National Summit on Africa
February 20, 2000
Contact: Sunni Khalid, Director of Communications 202-345-5180 (cell phone); 202-887-9682 #16 (phone); 202-861-8645 (fax)
The National Summit on Africa's Dialogue and Celebration Ends; Gathering Vows to Make Africa Matter to Americans
Summit Delegates Approve National Policy Plan of Action for US-Africa Relations
Washington -- The National Summit on Africa adopted its National Plan of Action and pledged to continue its work to promote a stronger partnership between the United States and Africa.
Leonard H. Robinson, Jr., the Summit's president and CEO, and the Chairman of the Summit's Board Dr. Herschelle Challenor, told the converence, which was attended by more than 2,000 delegates and 3,000 additional participants, at the closing plenary session that the organization plans to make an impact with foreign policymakers, the corporate community and with national, state and local officeholders across the country.
"We must not give up," said Robinson. "There are thousands of delegates and participants, thousands of people who have been affected and inspired by this process. There are thousands of non-government organizations, church groups and others who have been working on behalf of Africa all these years. They must be included in this process to lift up Africa."
Robinson spoke as the Summit's National Plan of Action was being passed out to some of the 5,100 delegates and participants who came to Washington this week to attend the five-day event. Delegates participated in deliberative sessions on five themes -- peace and security, democracy and human rights, education and culture, sustainable development and the environment, and economic development -- and produced 254 policy recommendations for U.S. pollicy towards the continent.
Among other things, the Summit's plan of action contains
recommendations calling for:
* support for the Africa Growth and Opportunity Act; * increased funding for AIDS research, education and prevention;
* The United States to support a ban on landmines; * An end of sales of small arms;
* The United States to pay its arrears to the United Nations;
* More financial aid for African refugees and raising the immigration limit for African refugees;
* Increased support for peacekeeping training and missions to Africa; and,
* Strengthened economic ties and financial assistance with Africa.
The complete National Policy Plan of Action will be available on the Summit's website (http://www.africasummit.org).
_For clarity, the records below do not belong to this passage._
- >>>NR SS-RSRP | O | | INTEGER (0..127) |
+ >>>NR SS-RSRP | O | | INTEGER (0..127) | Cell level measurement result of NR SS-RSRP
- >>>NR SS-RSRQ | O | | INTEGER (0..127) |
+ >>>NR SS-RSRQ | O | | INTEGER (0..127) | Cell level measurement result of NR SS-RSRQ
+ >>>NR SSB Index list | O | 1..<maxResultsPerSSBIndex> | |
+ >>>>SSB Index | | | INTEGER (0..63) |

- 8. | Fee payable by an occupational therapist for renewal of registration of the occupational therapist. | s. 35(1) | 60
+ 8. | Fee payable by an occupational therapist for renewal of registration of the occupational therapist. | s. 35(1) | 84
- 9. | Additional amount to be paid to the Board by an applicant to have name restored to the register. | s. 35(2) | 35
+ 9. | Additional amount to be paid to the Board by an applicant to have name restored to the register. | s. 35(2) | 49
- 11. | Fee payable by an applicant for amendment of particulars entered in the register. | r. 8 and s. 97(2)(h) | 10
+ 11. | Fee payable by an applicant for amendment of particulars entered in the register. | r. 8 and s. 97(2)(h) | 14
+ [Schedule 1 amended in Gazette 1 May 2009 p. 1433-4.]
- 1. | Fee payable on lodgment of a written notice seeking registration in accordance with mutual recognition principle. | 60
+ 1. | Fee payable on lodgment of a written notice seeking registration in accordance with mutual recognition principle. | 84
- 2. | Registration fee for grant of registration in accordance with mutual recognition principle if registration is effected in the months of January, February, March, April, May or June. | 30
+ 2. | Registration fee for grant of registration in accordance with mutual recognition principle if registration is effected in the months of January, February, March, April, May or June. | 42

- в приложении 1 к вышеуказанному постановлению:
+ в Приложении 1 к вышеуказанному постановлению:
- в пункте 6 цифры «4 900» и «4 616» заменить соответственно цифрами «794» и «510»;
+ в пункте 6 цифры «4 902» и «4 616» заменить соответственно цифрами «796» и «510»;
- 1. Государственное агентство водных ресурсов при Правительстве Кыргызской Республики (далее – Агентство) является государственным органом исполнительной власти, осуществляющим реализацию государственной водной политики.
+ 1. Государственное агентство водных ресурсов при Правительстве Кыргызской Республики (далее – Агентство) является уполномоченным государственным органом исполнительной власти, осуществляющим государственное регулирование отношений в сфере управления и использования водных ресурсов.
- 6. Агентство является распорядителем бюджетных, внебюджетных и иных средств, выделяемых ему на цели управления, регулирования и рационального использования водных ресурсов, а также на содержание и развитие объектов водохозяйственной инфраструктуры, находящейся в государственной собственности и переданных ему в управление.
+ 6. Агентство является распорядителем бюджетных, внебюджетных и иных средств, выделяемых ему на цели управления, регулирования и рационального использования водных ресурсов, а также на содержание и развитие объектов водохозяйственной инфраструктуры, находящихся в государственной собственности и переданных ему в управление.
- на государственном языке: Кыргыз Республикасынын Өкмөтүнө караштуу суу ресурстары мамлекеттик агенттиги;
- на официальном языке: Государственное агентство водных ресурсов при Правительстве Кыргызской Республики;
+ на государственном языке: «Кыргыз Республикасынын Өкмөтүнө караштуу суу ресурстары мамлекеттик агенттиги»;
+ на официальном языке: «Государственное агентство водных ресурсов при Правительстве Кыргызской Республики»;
The Summit president said that his organization would work with others to promote stronger ties between the U.S. and Africa.
"Those organizations that existed long before the Summit was a twinkle in anyone's eyes -- the Africa America Institute, TransAfrica, the Constituency for Africa and Africare -- why can't we work together to make this happen?" asked Robinson. "As long as The National Summit on Africa has a nickel to spend, we guarantee that we will work with anybody who has Africa -- not self-interest -- in mind."
The Summit president told delegates and participants that the Washington-based organization would work immediately to implement the National Policy Plan of Action. He said delegations in the 50 states and the District of Columbia would be encouraged to inform members of Congress and the Plan of Action. Delegations will also work to educate participants in upcoming Republican and Democratic primaries and caucuses from March to June, parety platform committees and national party conventions.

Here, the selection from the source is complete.